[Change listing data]
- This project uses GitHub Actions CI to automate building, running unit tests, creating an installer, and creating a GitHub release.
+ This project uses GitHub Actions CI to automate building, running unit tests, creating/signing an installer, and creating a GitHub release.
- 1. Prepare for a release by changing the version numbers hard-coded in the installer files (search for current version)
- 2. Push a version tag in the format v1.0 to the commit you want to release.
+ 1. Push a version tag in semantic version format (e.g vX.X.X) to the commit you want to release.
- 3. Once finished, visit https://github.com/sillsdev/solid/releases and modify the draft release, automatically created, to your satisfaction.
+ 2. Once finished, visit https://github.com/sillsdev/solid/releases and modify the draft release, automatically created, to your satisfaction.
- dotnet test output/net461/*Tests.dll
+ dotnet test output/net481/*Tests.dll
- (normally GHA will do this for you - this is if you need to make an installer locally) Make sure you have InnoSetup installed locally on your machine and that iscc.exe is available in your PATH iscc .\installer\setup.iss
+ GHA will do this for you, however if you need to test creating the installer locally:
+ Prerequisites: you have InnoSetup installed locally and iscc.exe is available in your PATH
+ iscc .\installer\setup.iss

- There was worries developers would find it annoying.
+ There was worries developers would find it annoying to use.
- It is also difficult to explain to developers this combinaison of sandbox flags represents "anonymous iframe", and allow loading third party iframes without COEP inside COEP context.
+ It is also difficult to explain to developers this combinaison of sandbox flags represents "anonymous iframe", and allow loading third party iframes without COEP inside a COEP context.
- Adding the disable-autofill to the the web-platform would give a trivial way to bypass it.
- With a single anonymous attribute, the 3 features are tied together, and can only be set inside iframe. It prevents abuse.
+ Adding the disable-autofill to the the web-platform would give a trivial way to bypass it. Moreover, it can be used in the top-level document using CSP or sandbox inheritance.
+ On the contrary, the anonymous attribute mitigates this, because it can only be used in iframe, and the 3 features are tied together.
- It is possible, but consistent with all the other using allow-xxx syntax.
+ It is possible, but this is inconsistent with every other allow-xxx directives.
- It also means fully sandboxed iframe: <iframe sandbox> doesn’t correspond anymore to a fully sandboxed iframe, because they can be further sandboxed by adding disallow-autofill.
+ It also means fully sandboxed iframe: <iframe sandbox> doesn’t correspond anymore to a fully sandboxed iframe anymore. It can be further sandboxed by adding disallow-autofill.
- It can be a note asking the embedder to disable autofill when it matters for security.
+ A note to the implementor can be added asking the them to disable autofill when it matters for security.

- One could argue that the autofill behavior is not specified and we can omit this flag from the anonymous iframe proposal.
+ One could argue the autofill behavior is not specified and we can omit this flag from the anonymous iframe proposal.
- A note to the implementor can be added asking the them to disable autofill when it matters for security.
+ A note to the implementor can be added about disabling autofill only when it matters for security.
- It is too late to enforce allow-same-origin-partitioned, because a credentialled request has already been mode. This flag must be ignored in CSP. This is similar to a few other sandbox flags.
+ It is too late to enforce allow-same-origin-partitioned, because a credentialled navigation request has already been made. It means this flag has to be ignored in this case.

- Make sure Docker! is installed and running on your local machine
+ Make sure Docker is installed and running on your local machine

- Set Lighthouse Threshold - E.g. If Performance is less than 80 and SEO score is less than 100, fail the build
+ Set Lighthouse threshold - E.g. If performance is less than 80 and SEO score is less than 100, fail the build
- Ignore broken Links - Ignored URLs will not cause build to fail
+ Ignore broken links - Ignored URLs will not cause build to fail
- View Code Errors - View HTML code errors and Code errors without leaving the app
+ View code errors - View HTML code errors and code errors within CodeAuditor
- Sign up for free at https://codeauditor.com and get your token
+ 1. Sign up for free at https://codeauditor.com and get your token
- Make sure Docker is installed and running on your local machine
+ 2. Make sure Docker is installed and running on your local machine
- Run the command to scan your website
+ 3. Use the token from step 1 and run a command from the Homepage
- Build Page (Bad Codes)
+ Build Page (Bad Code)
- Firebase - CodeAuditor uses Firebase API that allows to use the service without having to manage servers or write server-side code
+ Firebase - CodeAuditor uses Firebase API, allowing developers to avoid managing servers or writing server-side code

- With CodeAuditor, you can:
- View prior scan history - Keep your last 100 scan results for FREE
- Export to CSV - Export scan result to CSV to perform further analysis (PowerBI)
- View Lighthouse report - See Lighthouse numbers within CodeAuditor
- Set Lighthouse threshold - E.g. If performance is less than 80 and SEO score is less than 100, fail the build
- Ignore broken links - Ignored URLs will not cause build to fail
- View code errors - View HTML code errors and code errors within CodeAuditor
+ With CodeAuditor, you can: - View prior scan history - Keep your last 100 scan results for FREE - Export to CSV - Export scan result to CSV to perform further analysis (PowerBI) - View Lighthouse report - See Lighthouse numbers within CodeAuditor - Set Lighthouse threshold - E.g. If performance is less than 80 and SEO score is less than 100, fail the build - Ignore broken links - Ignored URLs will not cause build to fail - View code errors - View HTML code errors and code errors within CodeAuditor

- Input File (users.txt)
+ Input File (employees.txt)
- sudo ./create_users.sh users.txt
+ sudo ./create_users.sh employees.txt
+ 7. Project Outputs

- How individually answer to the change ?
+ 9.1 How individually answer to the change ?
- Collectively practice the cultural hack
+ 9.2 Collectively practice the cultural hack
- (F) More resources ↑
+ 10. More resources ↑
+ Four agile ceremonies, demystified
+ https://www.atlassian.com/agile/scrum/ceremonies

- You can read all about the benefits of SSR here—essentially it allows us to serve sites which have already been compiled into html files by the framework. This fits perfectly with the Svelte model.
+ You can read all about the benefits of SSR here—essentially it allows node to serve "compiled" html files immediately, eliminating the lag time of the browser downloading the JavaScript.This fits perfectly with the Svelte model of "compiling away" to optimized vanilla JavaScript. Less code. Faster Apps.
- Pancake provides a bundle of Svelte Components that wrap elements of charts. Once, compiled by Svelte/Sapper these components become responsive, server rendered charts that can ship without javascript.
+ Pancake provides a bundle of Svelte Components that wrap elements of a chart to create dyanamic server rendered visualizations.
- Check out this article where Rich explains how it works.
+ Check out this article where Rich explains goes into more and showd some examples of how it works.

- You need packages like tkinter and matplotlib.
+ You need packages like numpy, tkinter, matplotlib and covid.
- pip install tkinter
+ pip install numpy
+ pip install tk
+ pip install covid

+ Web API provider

EXERCISE DIRECTIONS:
Count the lines above in which the string "within" occurs, and write the number with no other text.

ANSWER AREA:
4